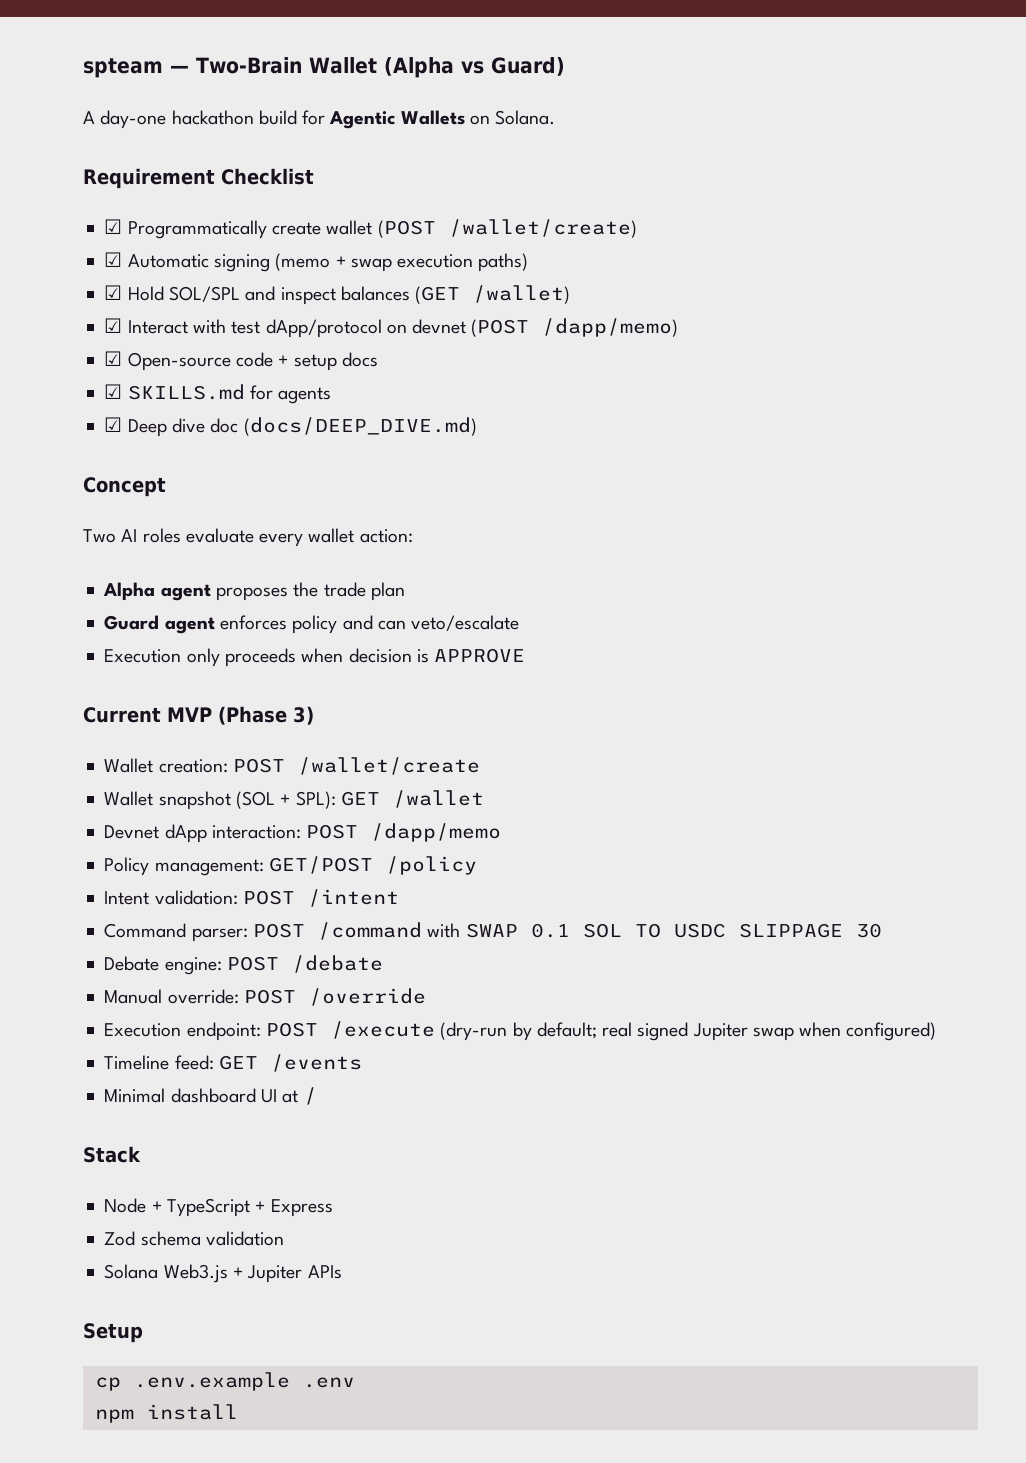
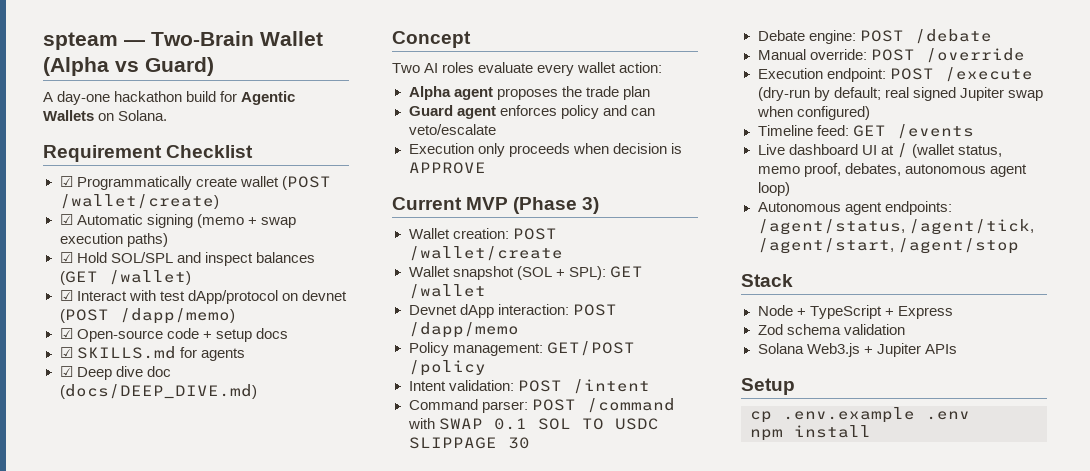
- Minimal dashboard UI at /
+ Live dashboard UI at / (wallet status, memo proof, debates, autonomous agent loop)
+ Autonomous agent endpoints: /agent/status, /agent/tick, /agent/start, /agent/stop

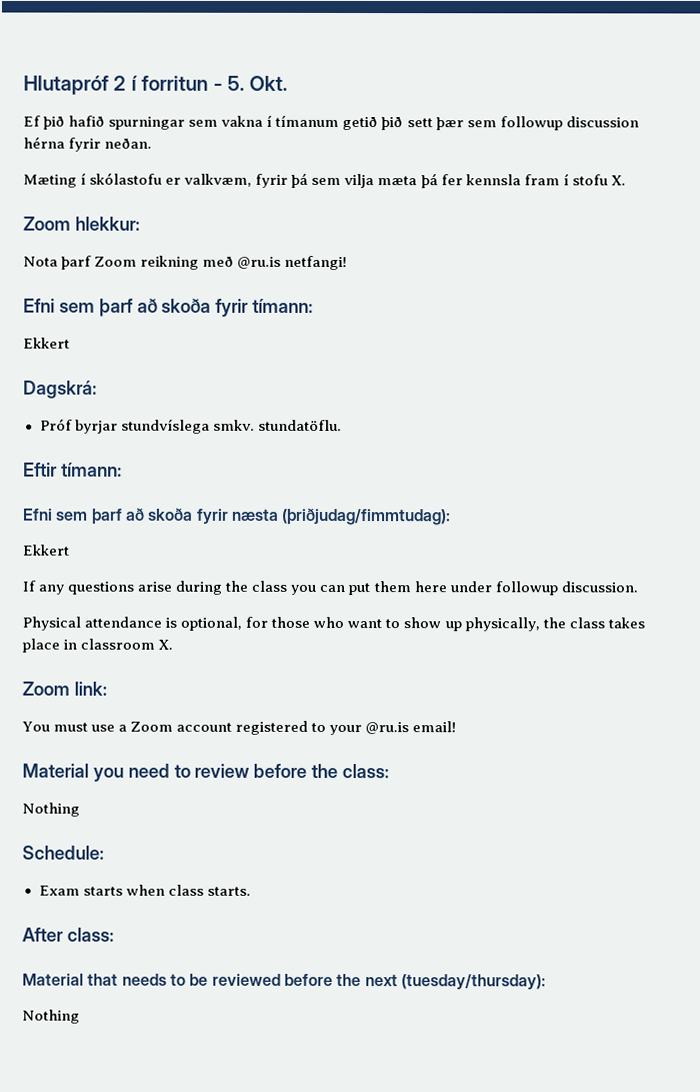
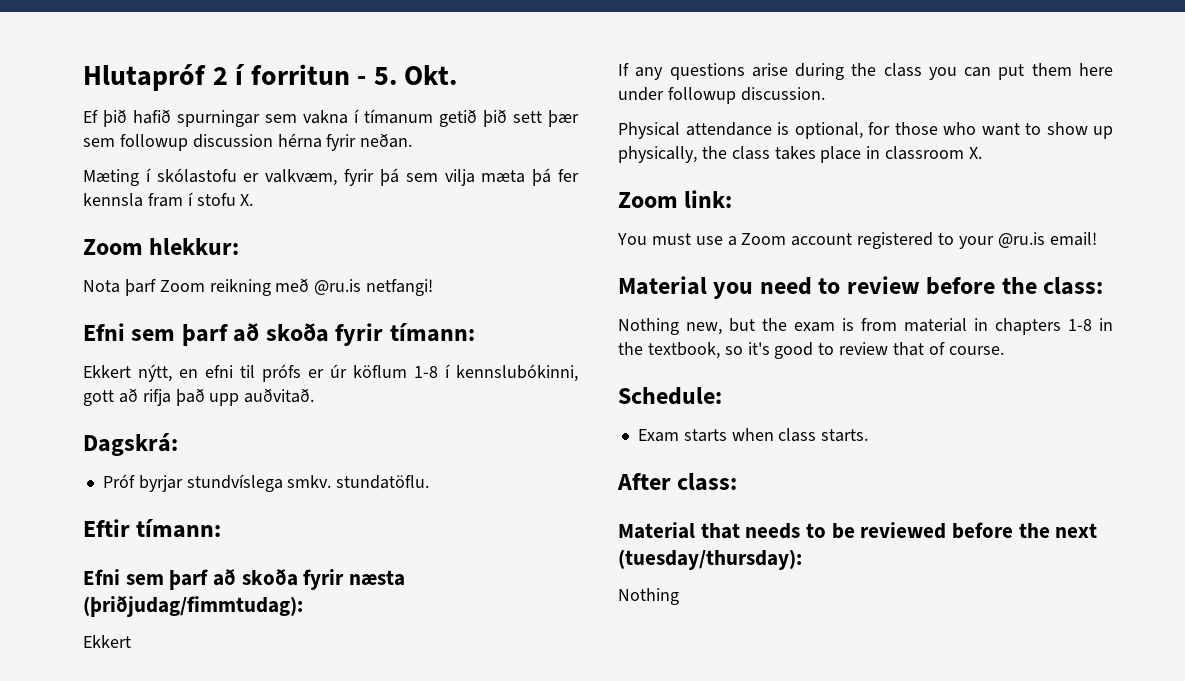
  Efni sem þarf að skoða fyrir tímann:
- Ekkert
+ Ekkert nýtt, en efni til prófs er úr köflum 1-8 í kennslubókinni, gott að rifja það upp auðvitað.
  Material you need to review before the class:
- Nothing
+ Nothing new, but the exam is from material in chapters 1-8 in the textbook, so it's good to review that of course.

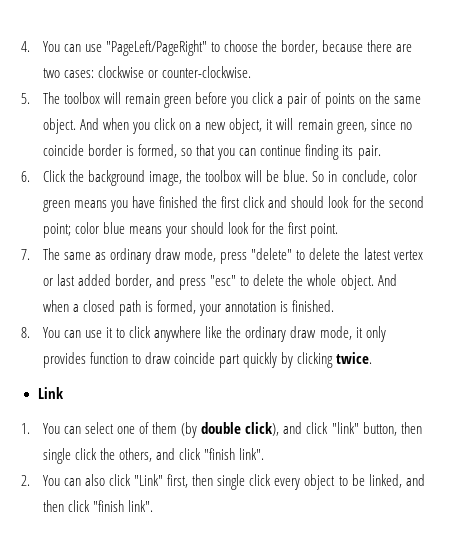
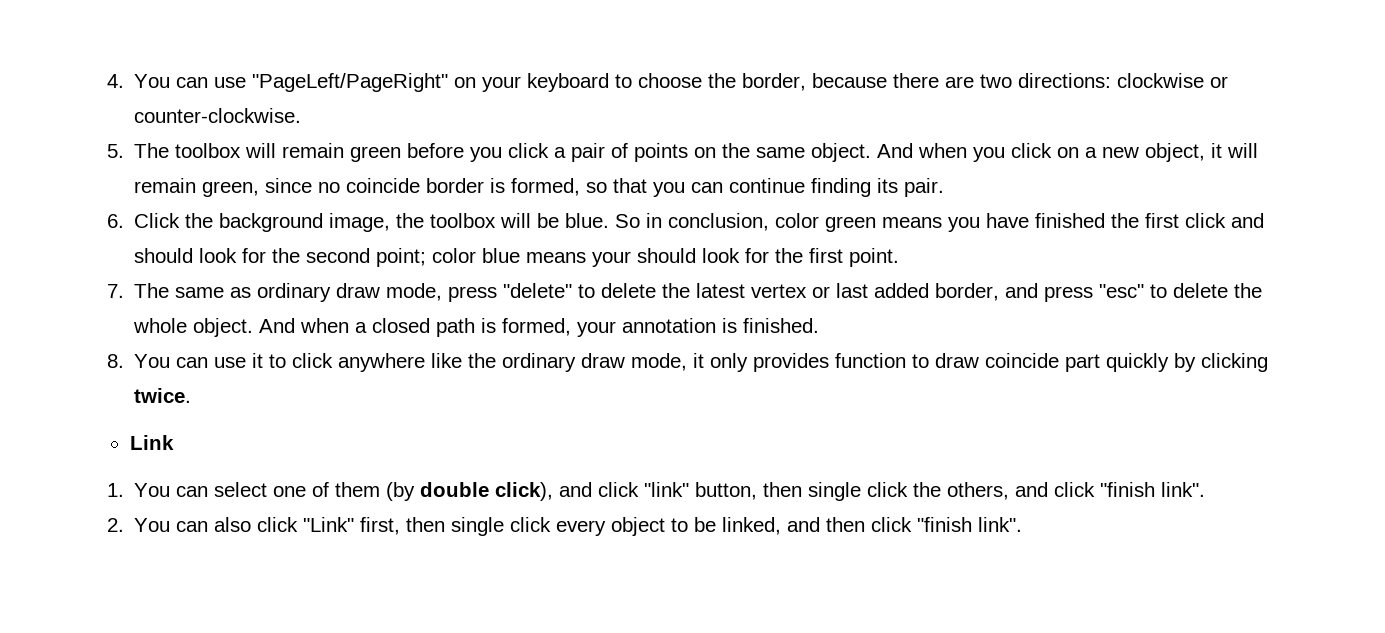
- 4. You can use "PageLeft/PageRight" to choose the border, because there are two cases: clockwise or counter-clockwise.
+ 4. You can use "PageLeft/PageRight" on your keyboard to choose the border, because there are two directions: clockwise or counter-clockwise.
- So in conclude, color green means you have finished the first click and should look for the second point; color blue means your should look for the first point.
+ So in conclusion, color green means you have finished the first click and should look for the second point; color blue means your should look for the first point.

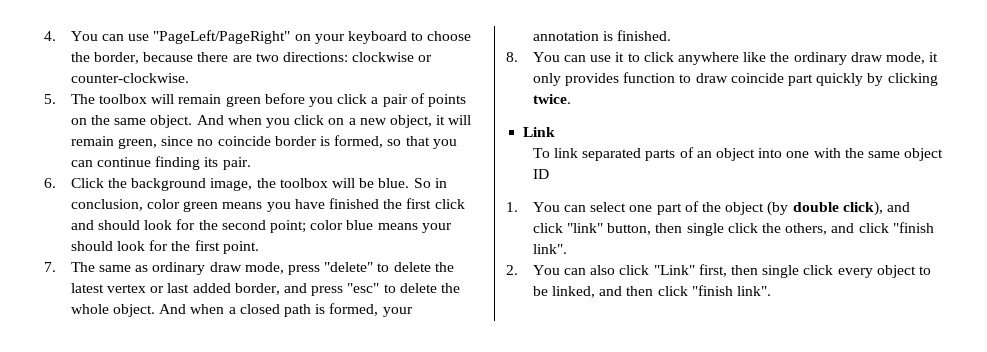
+ To link separated parts of an object into one with the same object ID
- 1. You can select one of them (by double click), and click "link" button, then single click the others, and click "finish link".
+ 1. You can select one part of the object (by double click), and click "link" button, then single click the others, and click "finish link".

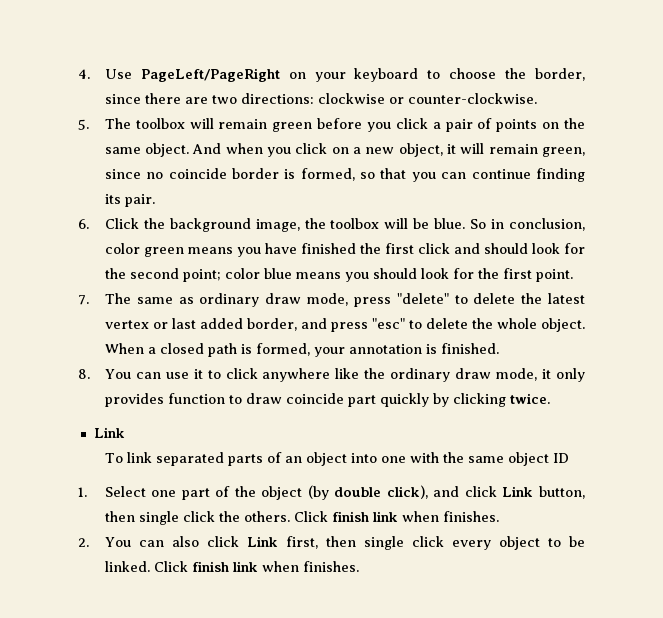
- 4. You can use "PageLeft/PageRight" on your keyboard to choose the border, because there are two directions: clockwise or counter-clockwise.
+ 4. Use PageLeft/PageRight on your keyboard to choose the border, since there are two directions: clockwise or counter-clockwise.
- So in conclusion, color green means you have finished the first click and should look for the second point; color blue means your should look for the first point.
+ So in conclusion, color green means you have finished the first click and should look for the second point; color blue means you should look for the first point.
- And when a closed path is formed, your annotation is finished.
+ When a closed path is formed, your annotation is finished.
- 1. You can select one part of the object (by double click), and click "link" button, then single click the others, and click "finish link".
+ 1. Select one part of the object (by double click), and click Link button, then single click the others. Click finish link when finishes.
- 2. You can also click "Link" first, then single click every object to be linked, and then click "finish link".
+ 2. You can also click Link first, then single click every object to be linked. Click finish link when finishes.

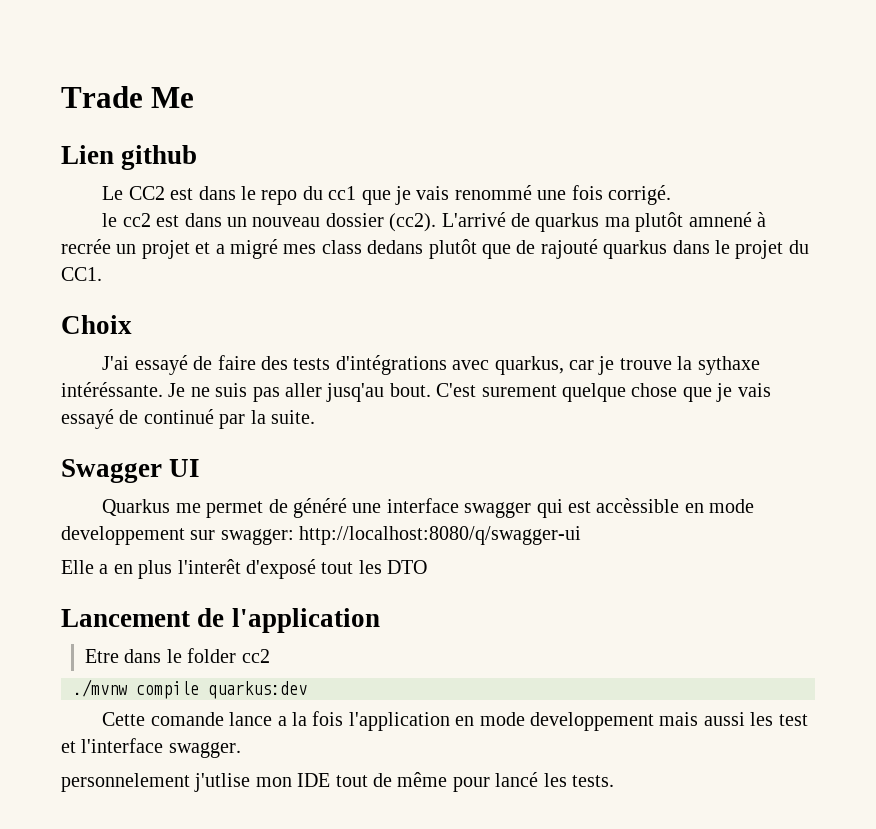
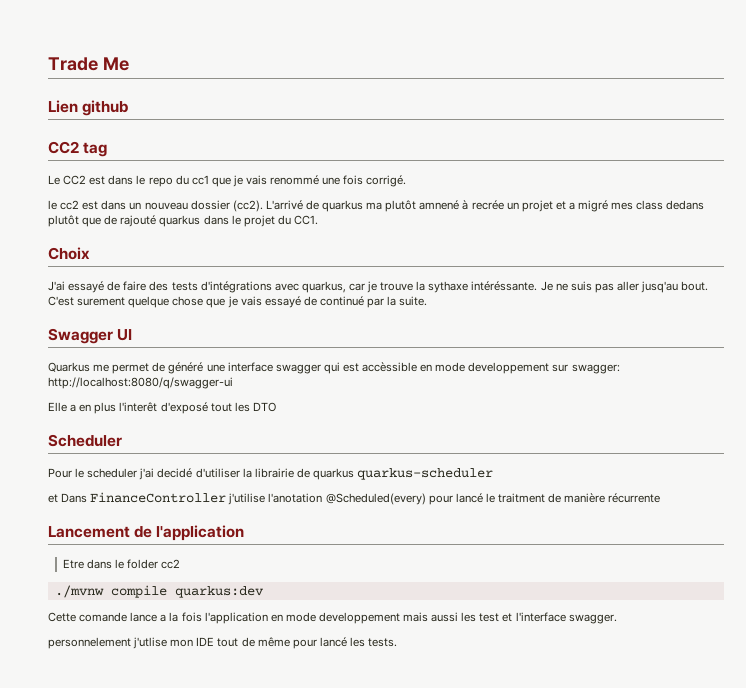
+ CC2 tag
+ Scheduler
+ Pour le scheduler j'ai decidé d'utiliser la librairie de quarkus quarkus-scheduler
+ et Dans FinanceController j'utilise l'anotation @Scheduled(every) pour lancé le traitment de manière récurrente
=-=-=-=-=
• Exercise details:
Without the pictures, copy out each entry exactly as it stands.

• Task response:
- Minimal dashboard UI at /
+ Live dashboard UI at / (wallet status, memo proof, debates, autonomous agent loop)
+ Autonomous agent endpoints: /agent/status, /agent/tick, /agent/start, /agent/stop

  Efni sem þarf að skoða fyrir tímann:
- Ekkert
+ Ekkert nýtt, en efni til prófs er úr köflum 1-8 í kennslubókinni, gott að rifja það upp auðvitað.
  Material you need to review before the class:
- Nothing
+ Nothing new, but the exam is from material in chapters 1-8 in the textbook, so it's good to review that of course.

- 4. You can use "PageLeft/PageRight" to choose the border, because there are two cases: clockwise or counter-clockwise.
+ 4. You can use "PageLeft/PageRight" on your keyboard to choose the border, because there are two directions: clockwise or counter-clockwise.
- So in conclude, color green means you have finished the first click and should look for the second point; color blue means your should look for the first point.
+ So in conclusion, color green means you have finished the first click and should look for the second point; color blue means your should look for the first point.

+ To link separated parts of an object into one with the same object ID
- 1. You can select one of them (by double click), and click "link" button, then single click the others, and click "finish link".
+ 1. You can select one part of the object (by double click), and click "link" button, then single click the others, and click "finish link".

- 4. You can use "PageLeft/PageRight" on your keyboard to choose the border, because there are two directions: clockwise or counter-clockwise.
+ 4. Use PageLeft/PageRight on your keyboard to choose the border, since there are two directions: clockwise or counter-clockwise.
- So in conclusion, color green means you have finished the first click and should look for the second point; color blue means your should look for the first point.
+ So in conclusion, color green means you have finished the first click and should look for the second point; color blue means you should look for the first point.
- And when a closed path is formed, your annotation is finished.
+ When a closed path is formed, your annotation is finished.
- 1. You can select one part of the object (by double click), and click "link" button, then single click the others, and click "finish link".
+ 1. Select one part of the object (by double click), and click Link button, then single click the others. Click finish link when finishes.
- 2. You can also click "Link" first, then single click every object to be linked, and then click "finish link".
+ 2. You can also click Link first, then single click every object to be linked. Click finish link when finishes.

+ CC2 tag
+ Scheduler
+ Pour le scheduler j'ai decidé d'utiliser la librairie de quarkus quarkus-scheduler
+ et Dans FinanceController j'utilise l'anotation @Scheduled(every) pour lancé le traitment de manière récurrente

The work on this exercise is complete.